IMO the word "compute" is too generic here. To me, the most valuable thing that personal computers have brought us so far is the ability to communicate smoothly across (dis)abilities through digital text. Think of a blind student writing an assignment that can be read by a sighted teacher, or a sighted student and a blind teacher, with no transcriber mediating between them, and a blind writer being able to know what they're actually writing and correct it (as opposed to, say, using a typewriter blind). We should be able to do that, with a variety of assistive technologies for different disabilities, with far less computing power than we're using now. Edit to add: And indeed we did, decades ago, including in battery-powered devices. But now we're convinced that our "one device" needs to be able to do everything, thus it needs to have as much computing power as modewrn technology allows.

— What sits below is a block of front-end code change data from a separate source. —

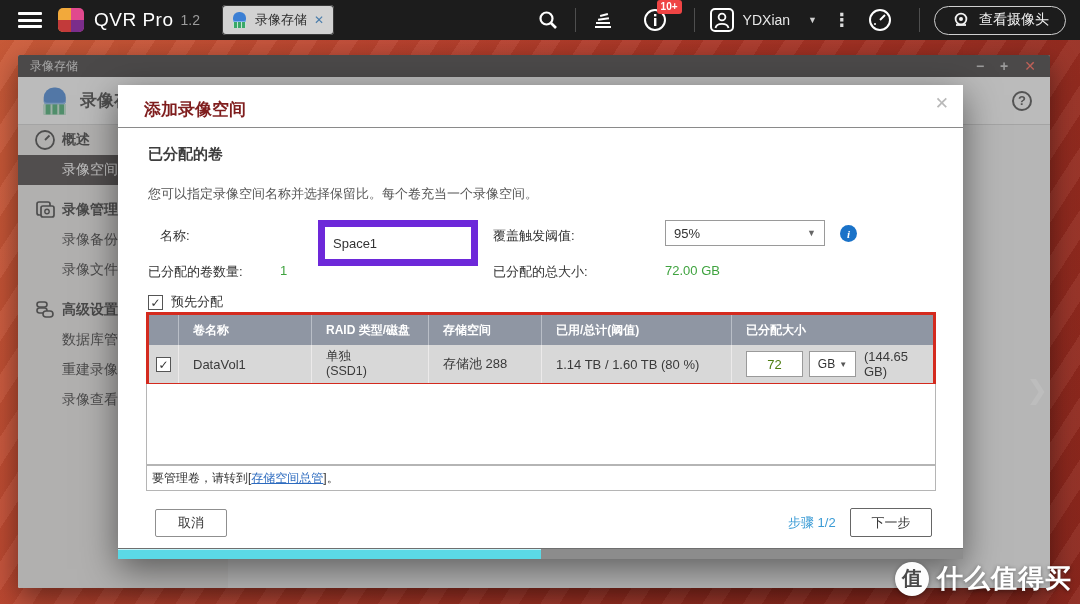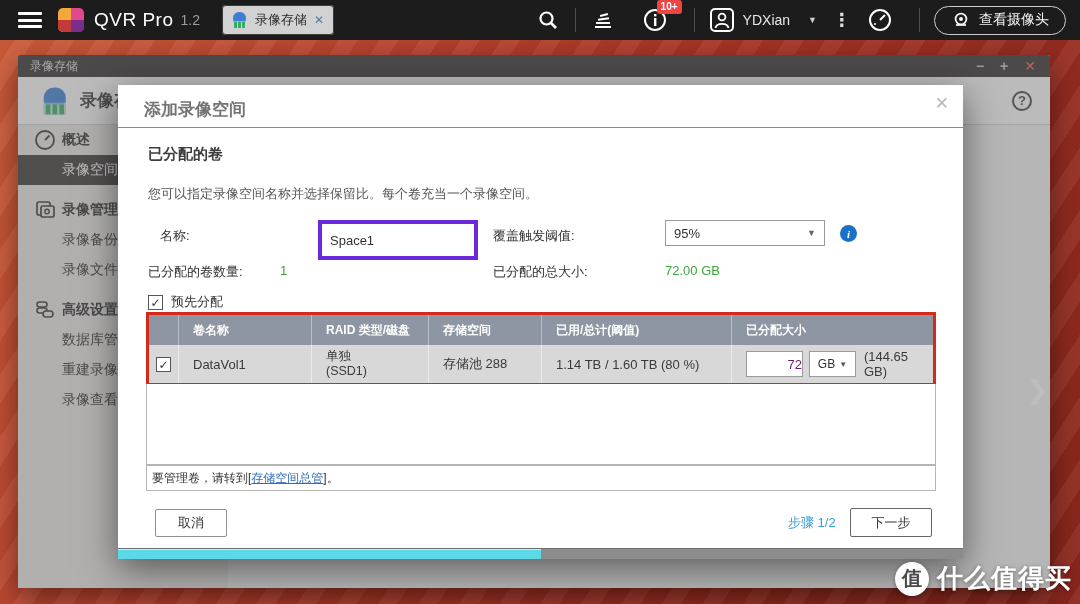--- a/index.html
+++ b/index.html
@@ -64,7 +64,7 @@
 
   
   .modal { position:absolute; left:118px; top:85px; width:845px; height:474px; background:#fff; z-index:10; box-shadow:0 10px 34px rgba(0,0,0,.5); }
-  .modal-title { position:absolute; left:26px; top:13px; font-size:17px; font-weight:bold; color:#737373; }
+  .modal-title { position:absolute; left:26px; top:13px; font-size:17px; font-weight:bold; color:#7f1d1d; }
   .modal-close { position:absolute; right:14px; top:8px; color:#b9b9b9; font-size:17px; cursor:pointer; }
   .modal-titleline { position:absolute; left:0; top:42px; width:100%; height:1px; background:#8a8a8a; }
   .sec-title { position:absolute; left:30px; top:60px; font-size:15px; font-weight:bold; color:#3d3d3d; }

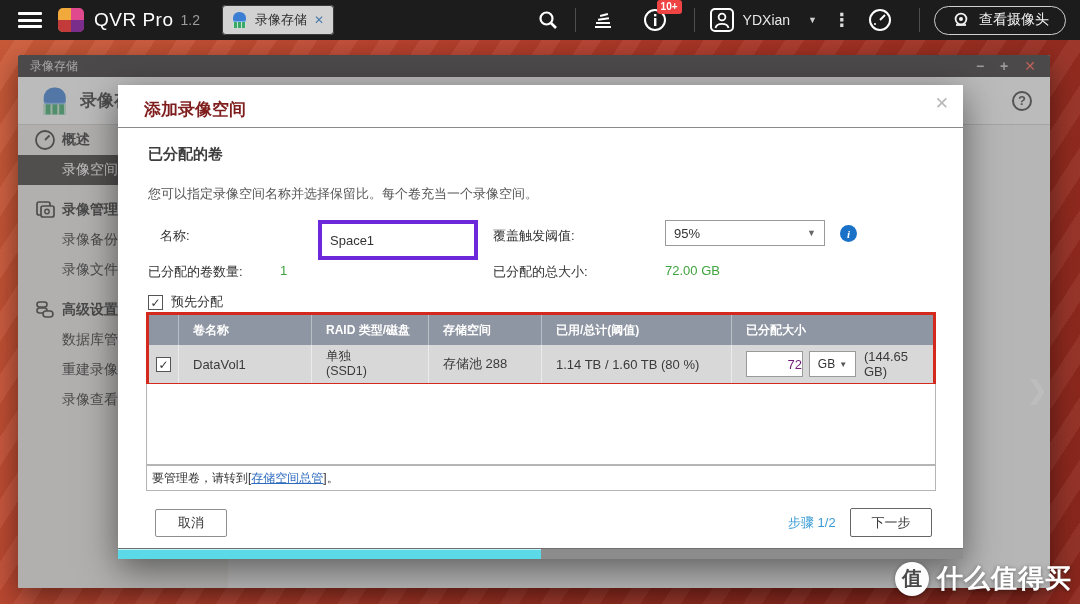--- a/index.html
+++ b/index.html
@@ -71,7 +71,7 @@
   .sec-desc { position:absolute; left:30px; top:100px; font-size:13px; color:#555; }
   .flabel { position:absolute; font-size:13px; color:#333; }
   .fvalue-green { position:absolute; font-size:13px; color:#3fa33f; }
-  .txt-input { position:absolute; height:26px; border:4px solid #6d28d9; background:#fff; font-size:13px; color:#333; padding:16px 8px; font-family:inherit; }
+  .txt-input { position:absolute; height:26px; border:7px solid #6d28d9; background:#fff; font-size:13px; color:#333; padding:16px 8px; font-family:inherit; }
   .sel-box { position:absolute; height:26px; border:1px solid #9a9a9a; background:#fff; display:flex; align-items:center; font-size:13px; color:#333; padding:0 8px; cursor:pointer; }
   .sel-box .sel-arrow { margin-left:auto; font-size:9px; color:#666; }
   .info-ico { position:absolute; width:17px; height:17px; border-radius:50%; background:#1a72c8; color:#fff; font-size:11px; font-weight:bold; font-family:"Liberation Serif",serif; font-style:italic; display:flex; align-items:center; justify-content:center; cursor:pointer; }

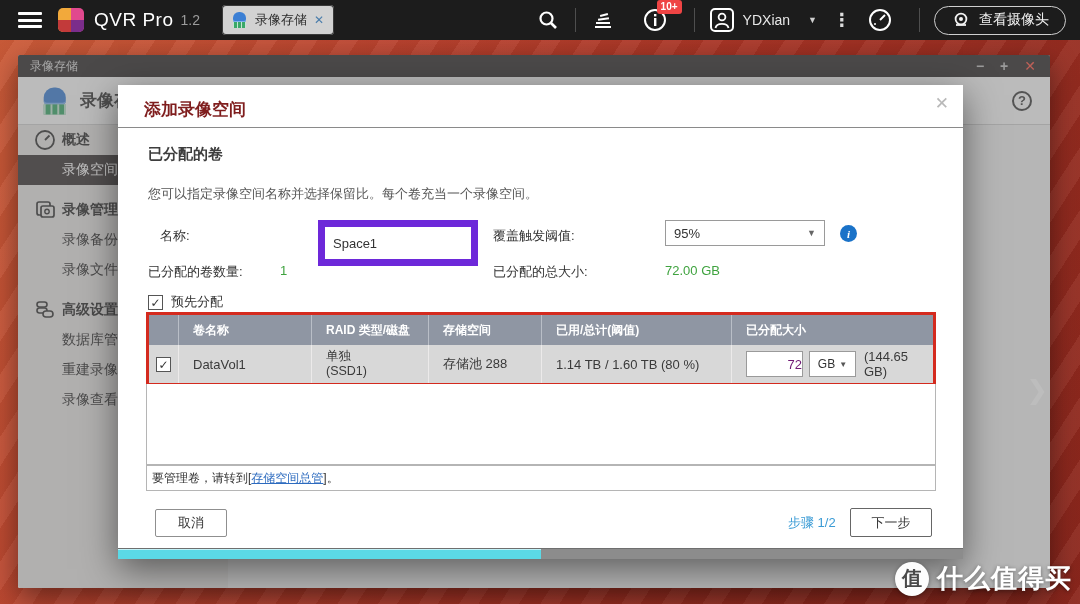--- a/index.html
+++ b/index.html
@@ -88,7 +88,7 @@
   .t-row .rc:first-child { border-left:none; justify-content:center; padding-left:0; }
   .c0{width:29px;} .c1{width:133px;} .c2{width:117px;} .c3{width:113px;} .c4{width:190px;} .c5{width:202px;}
   .raid-two { line-height:15px; font-size:12.5px; }
-  .alloc-input { width:57px; height:26px; border:1px solid #9a9a9a; background:#fff; font-size:13px; text-align:right; font-family:inherit; color:#701a75; }
+  .alloc-input { width:57px; height:26px; border:1px solid #9a9a9a; background:#fff; font-size:13px; text-align:center; font-family:inherit; color:#4d7c0f; }
   .unit-sel { width:48px; height:26px; border:1px solid #9a9a9a; background:#fff; display:flex; align-items:center; justify-content:center; gap:4px; font-size:12px; color:#333; margin-left:6px; cursor:pointer; }
   .unit-sel .sel-arrow { font-size:8px; color:#555; }
   .alloc-note { font-size:13px; color:#3a3a3a; margin-left:8px; }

Edit 2 to add: I think it's important to be specific about what the computing is for. If you just need to solve a small number of equations, then yes, you can do that with a slide rule. But in the written communication case above, the computing is only useful when done with at least the speed of an early microcomputer and paired with digital storage and/or networking and a variety of I/O devices. Still, we don't strictly need our modern supercomputers for that use case, except that it's now considered weird and limiting to use anything less. Also, I bring up the written communication use case because there is a rising backlash against allowing personal computers at all in certain contexts, such as education, because of AI-based cheating. I don't want disabled people like me to lose what we've gained from personal computing in the specific use case I described above. Maybe the solution is to normalize using less than a maximally powerful, Internet-connected personal computer in such contexts.